Unless there was a way to hold it in place.
"Kakyoin," I whispered.
He leaned close. I cupped my hands against his ear.
"I can keep it in one spot. But I can't kill it."
Kakyoin's eyes drifting toward the bug. I spotted a smile growing on his lips.
"I can," he said. "Here's what I need you to do."
The plan was simple, whispered into my ear as the bug taunted the others.
As I stepped away from Kakyoin, though, he grabbed my wrist.
He asked, "Are you sure about this?"
I nodded. "I can handle it."
Uncertainty burned in his eyes. But there was little time, and he knew it. He nodded.
"Okay," he said. "I'll take the right side and -..."
The spear cut through the padding of the seat to my left, puncturing my cheek and driving right into my tongue.
Pain burst through me, searing hot. Blood pooled in my mouth; it dripped heavily onto my chest, soaking through my dress. It was warm, horribly warm.
Like it wished only to punish me more, the bug turned its spear, laughing, its wings beating against the stale air of the cabin. My tongue moved with the spear, twisting, about to rip from my mouth.
Avdol's shout rang through the plane. "Juno!"
With its spear embedded in me, the bug was still able to speak, its laughter so loud and piercing.

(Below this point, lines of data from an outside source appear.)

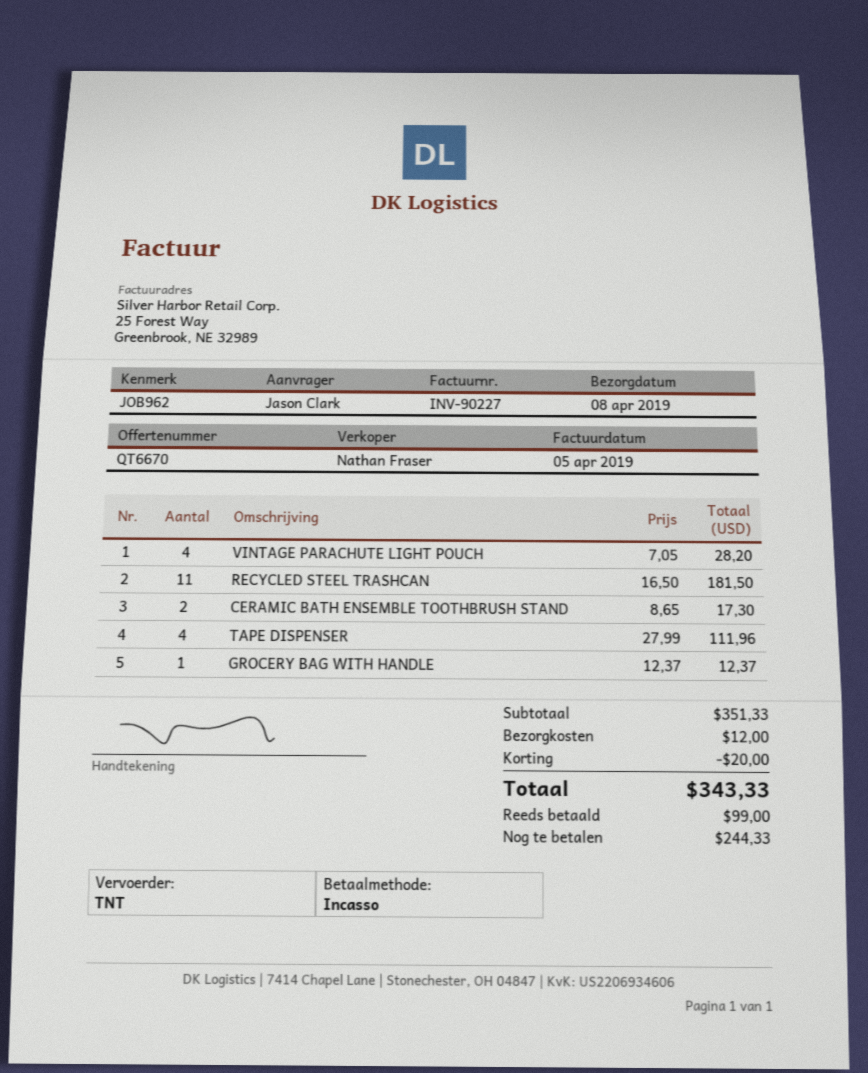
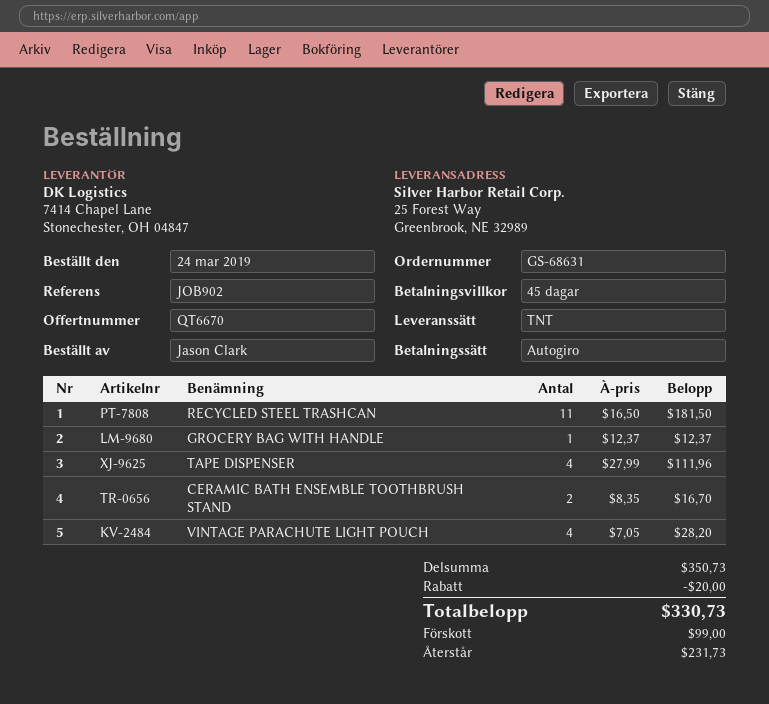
reference: JOB962 -> JOB902
CERAMIC BATH ENSEMBLE TOOTHBRUSH STAND: 2 x 8.65 = 17.30 -> 2 x 8.35 = 16.70
subtotal: 351.33 -> 350.73
shipping: 12.00 -> none
total: 343.33 -> 330.73
balance: 244.33 -> 231.73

"Did you not think I would overhear you, you little fools? You can't outsmart me! You can't even catch me!"
Kakyoin darted into the aisle, facing the bug.
"Hierophant Green!"
It was the first time I had ever seen his Stand. It flowed like water from between the seats, rising and rising. It was a collage of different shades of green. From its end trailed a paper-like tail, which followed its movements between the rows of seats.
Kakyoin shouted, "Emerald Splash!"
Emeralds burst from Hierophant's hands. The insect darted by each of them in turn, spinning, laughing, and it tugged and tugged at my tongue each time that it did.
All around us shone the intense, bright green light of each emerald, missing the insect by millimetres.
More emeralds flashed. It lit the plane in such a beautiful, eerie light.
The bug shrieked, "You missed! How pathetic! You can't even save your little girlfriend's tongue!"
The cabin was still aglow in the glittering green shade of Hierophant. This light cast itself over the hideous features of the bug as its eyes darted slickly back and forth, its wet mandibles clapping as it tried to retract the spear - tried, and tried, and tried again.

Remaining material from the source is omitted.